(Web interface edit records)
---
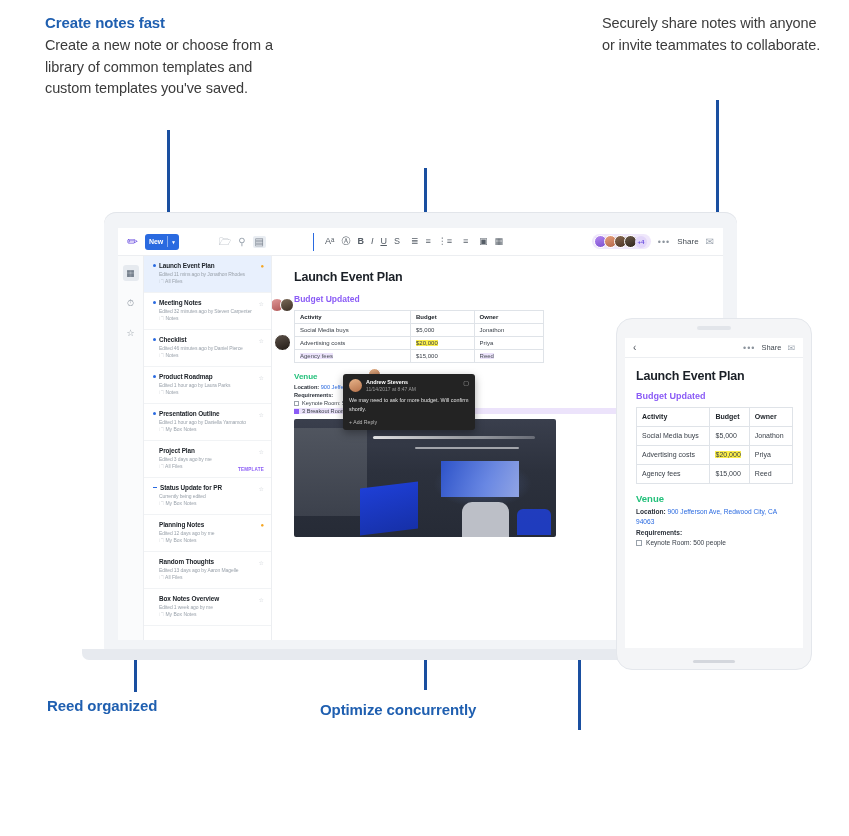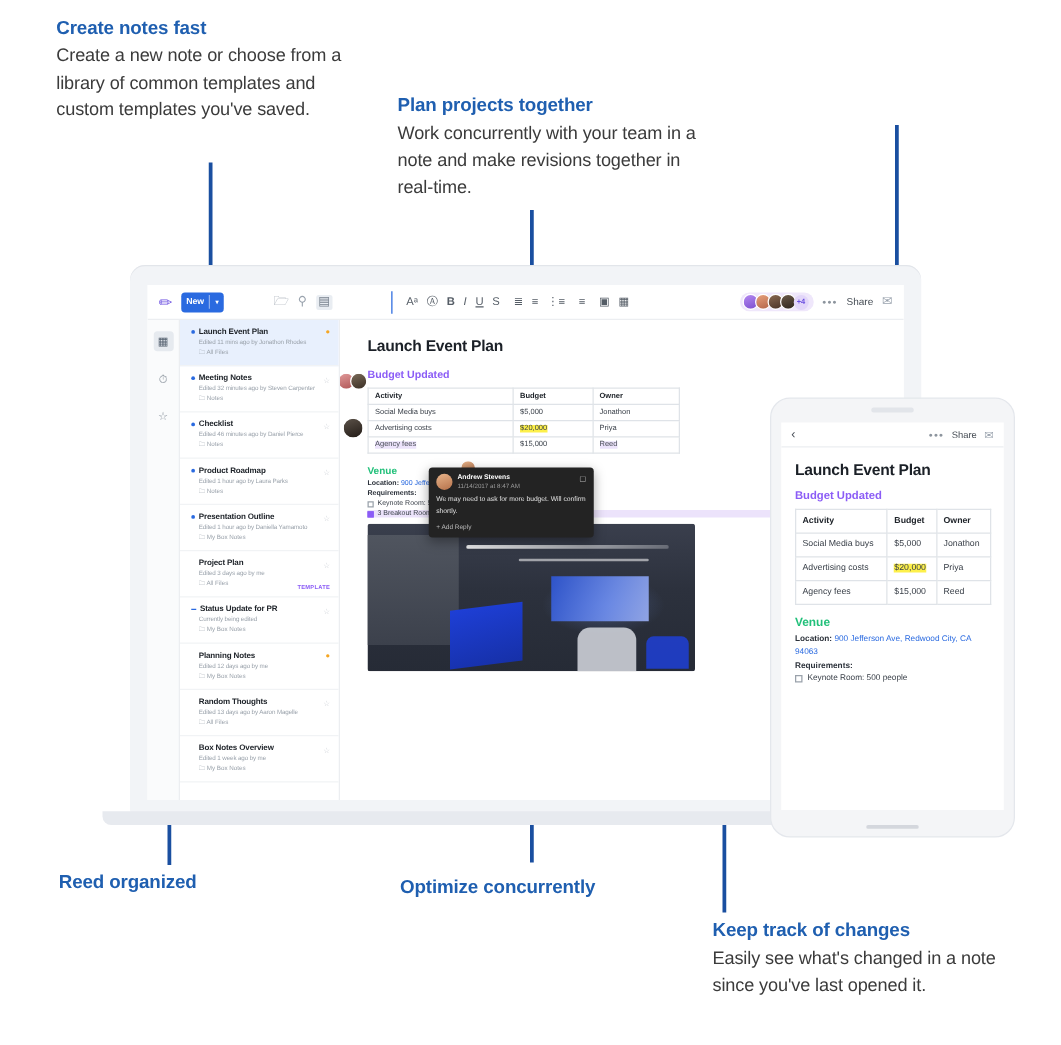--- a/index.html
+++ b/index.html
@@ -196,40 +196,33 @@
 </head>
 <body>
 
 <div id="stage">
 
   <div class="callout" style="left:45px; top:13px; width:250px;">
     <div class="ct">Create notes fast</div>
     <div class="cb">Create a new note or choose from a library of common templates and custom templates you've saved.</div>
   </div>
 
-  <div class="callout" style="left:318px; top:75px; width:250px;">
-    <div class="ct">Plan projects together</div>
-    <div class="cb">Work concurrently with your team in a note and make revisions together in real-time.</div>
-  </div>
 
   <div class="callout" style="left:602px; top:13px; width:225px;">
+    <div class="cb">Securely share notes with anyone or invite teammates to collaborate.</div>
   </div>
 
   <div class="callout" style="left:47px; top:696px; width:255px;">
     <div class="ct">Reed organized</div>
   </div>
 
   <div class="callout" style="left:320px; top:700px; width:235px;">
     <div class="ct">Optimize concurrently</div>
   </div>
 
-  <div class="callout" style="left:570px; top:735px; width:245px;">
-    <div class="ct">Keep track of changes</div>
-    <div class="cb">Easily see what's changed in a note since you've last opened it.</div>
-  </div>
 
   <div class="lead vline" style="left:167px; top:130px; height:100px;"></div>
   <div class="lead vline" style="left:424px; top:168px; height:222px;"></div>
   <div class="lead vline" style="left:716px; top:100px; height:128px;"></div>
   <div class="lead vline" style="left:134px; top:330px; height:362px;"></div>
   <div class="lead vline" style="left:424px; top:418px; height:272px;"></div>
   <div class="lead vline" style="left:578px; top:418px; height:312px;"></div>
 
   <div class="ring" style="left:147px; top:228px; width:41px; height:32px;"></div>
   <div class="ring-rect" style="left:120px; top:275px; width:31px; height:58px;"></div>

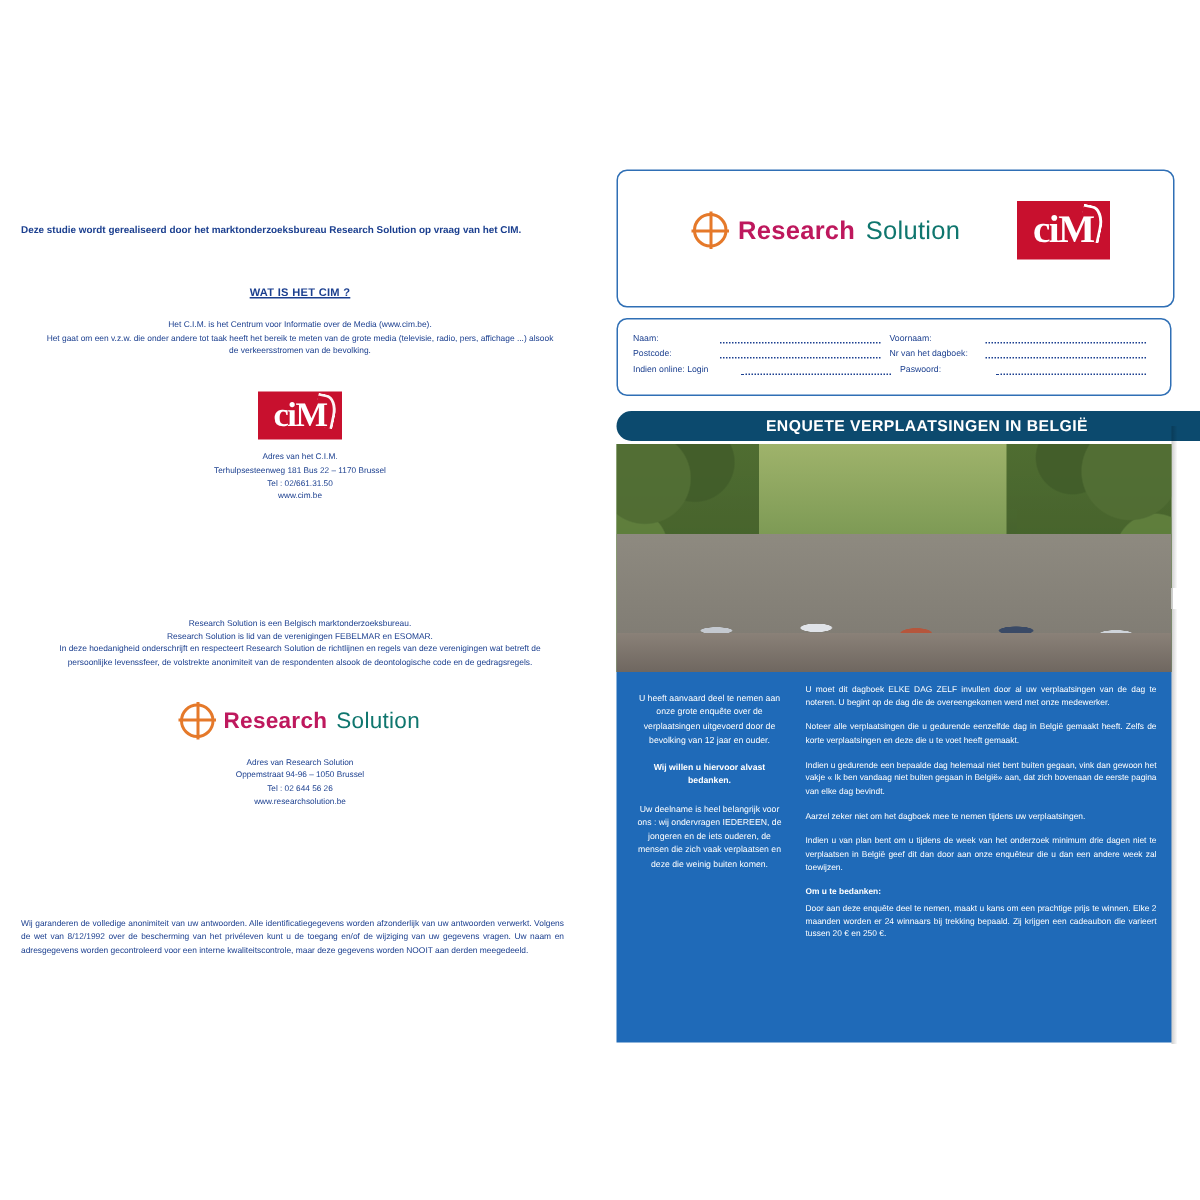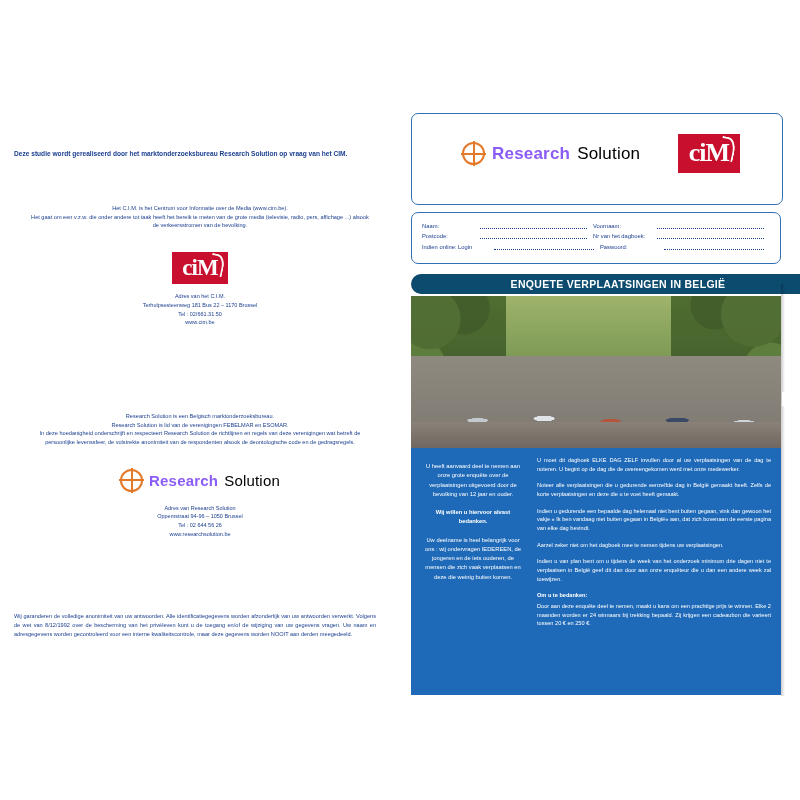--- a/index.html
+++ b/index.html
@@ -54,22 +54,22 @@
     border:2px solid #e5792a;position:relative;flex:0 0 auto;
   }
   .rs-mark:before{
     content:"";position:absolute;left:50%;top:-3px;width:2px;height:25px;
     background:#e5792a;transform:translateX(-50%);
   }
   .rs-mark:after{
     content:"";position:absolute;top:50%;left:-3px;height:2px;width:25px;
     background:#e5792a;transform:translateY(-50%);
   }
-  .rs-word1{font-size:15px;font-weight:bold;color:#8b5cf6;letter-spacing:.2px;}
-  .rs-word2{font-size:15px;font-weight:normal;color:#000000;letter-spacing:.2px;}
+  .rs-word1{font-size:15px;font-weight:bold;color:#be185d;letter-spacing:.2px;}
+  .rs-word2{font-size:15px;font-weight:normal;color:#0f766e;letter-spacing:.2px;}
 
   .left-foot{
     position:absolute;left:14px;top:612px;width:362px;
     font-size:5.6px;color:#1b3f8f;line-height:1.6;text-align:justify;
   }
 
   
   .right{position:absolute;left:400px;top:0;width:400px;height:800px;}
 
   .card-head{
@@ -182,20 +182,21 @@
 </head>
 <body>
 
 <div class="page">
 
   <div class="left">
 
     <div class="left-intro">Deze studie wordt gerealiseerd door het marktonderzoeksbureau Research Solution op vraag van het CIM.</div>
 
     <div class="block-cim">
+      <div class="sec-title">WAT IS HET CIM ?</div>
       <div class="sec-body" style="white-space:pre-line;">Het C.I.M. is het Centrum voor Informatie over de Media (www.cim.be).
 Het gaat om een v.z.w. die onder andere tot taak heeft het bereik te meten van de grote media (televisie, radio, pers, affichage ...) alsook de verkeersstromen van de bevolking.</div>
       <div class="cim-logo-wrap">
         <span class="cim-logo">
           <span>ciM</span>
           <span class="swoosh"></span>
         </span>
       </div>
       <div class="addr">
         <div>Adres van het C.I.M.</div>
---
If pictures are present, they are dropped, and the entries above are written out word for word.

--- a/index.html
+++ b/index.html
@@ -196,40 +196,33 @@
 </head>
 <body>
 
 <div id="stage">
 
   <div class="callout" style="left:45px; top:13px; width:250px;">
     <div class="ct">Create notes fast</div>
     <div class="cb">Create a new note or choose from a library of common templates and custom templates you've saved.</div>
   </div>
 
-  <div class="callout" style="left:318px; top:75px; width:250px;">
-    <div class="ct">Plan projects together</div>
-    <div class="cb">Work concurrently with your team in a note and make revisions together in real-time.</div>
-  </div>
 
   <div class="callout" style="left:602px; top:13px; width:225px;">
+    <div class="cb">Securely share notes with anyone or invite teammates to collaborate.</div>
   </div>
 
   <div class="callout" style="left:47px; top:696px; width:255px;">
     <div class="ct">Reed organized</div>
   </div>
 
   <div class="callout" style="left:320px; top:700px; width:235px;">
     <div class="ct">Optimize concurrently</div>
   </div>
 
-  <div class="callout" style="left:570px; top:735px; width:245px;">
-    <div class="ct">Keep track of changes</div>
-    <div class="cb">Easily see what's changed in a note since you've last opened it.</div>
-  </div>
 
   <div class="lead vline" style="left:167px; top:130px; height:100px;"></div>
   <div class="lead vline" style="left:424px; top:168px; height:222px;"></div>
   <div class="lead vline" style="left:716px; top:100px; height:128px;"></div>
   <div class="lead vline" style="left:134px; top:330px; height:362px;"></div>
   <div class="lead vline" style="left:424px; top:418px; height:272px;"></div>
   <div class="lead vline" style="left:578px; top:418px; height:312px;"></div>
 
   <div class="ring" style="left:147px; top:228px; width:41px; height:32px;"></div>
   <div class="ring-rect" style="left:120px; top:275px; width:31px; height:58px;"></div>

--- a/index.html
+++ b/index.html
@@ -54,22 +54,22 @@
     border:2px solid #e5792a;position:relative;flex:0 0 auto;
   }
   .rs-mark:before{
     content:"";position:absolute;left:50%;top:-3px;width:2px;height:25px;
     background:#e5792a;transform:translateX(-50%);
   }
   .rs-mark:after{
     content:"";position:absolute;top:50%;left:-3px;height:2px;width:25px;
     background:#e5792a;transform:translateY(-50%);
   }
-  .rs-word1{font-size:15px;font-weight:bold;color:#8b5cf6;letter-spacing:.2px;}
-  .rs-word2{font-size:15px;font-weight:normal;color:#000000;letter-spacing:.2px;}
+  .rs-word1{font-size:15px;font-weight:bold;color:#be185d;letter-spacing:.2px;}
+  .rs-word2{font-size:15px;font-weight:normal;color:#0f766e;letter-spacing:.2px;}
 
   .left-foot{
     position:absolute;left:14px;top:612px;width:362px;
     font-size:5.6px;color:#1b3f8f;line-height:1.6;text-align:justify;
   }
 
   
   .right{position:absolute;left:400px;top:0;width:400px;height:800px;}
 
   .card-head{
@@ -182,20 +182,21 @@
 </head>
 <body>
 
 <div class="page">
 
   <div class="left">
 
     <div class="left-intro">Deze studie wordt gerealiseerd door het marktonderzoeksbureau Research Solution op vraag van het CIM.</div>
 
     <div class="block-cim">
+      <div class="sec-title">WAT IS HET CIM ?</div>
       <div class="sec-body" style="white-space:pre-line;">Het C.I.M. is het Centrum voor Informatie over de Media (www.cim.be).
 Het gaat om een v.z.w. die onder andere tot taak heeft het bereik te meten van de grote media (televisie, radio, pers, affichage ...) alsook de verkeersstromen van de bevolking.</div>
       <div class="cim-logo-wrap">
         <span class="cim-logo">
           <span>ciM</span>
           <span class="swoosh"></span>
         </span>
       </div>
       <div class="addr">
         <div>Adres van het C.I.M.</div>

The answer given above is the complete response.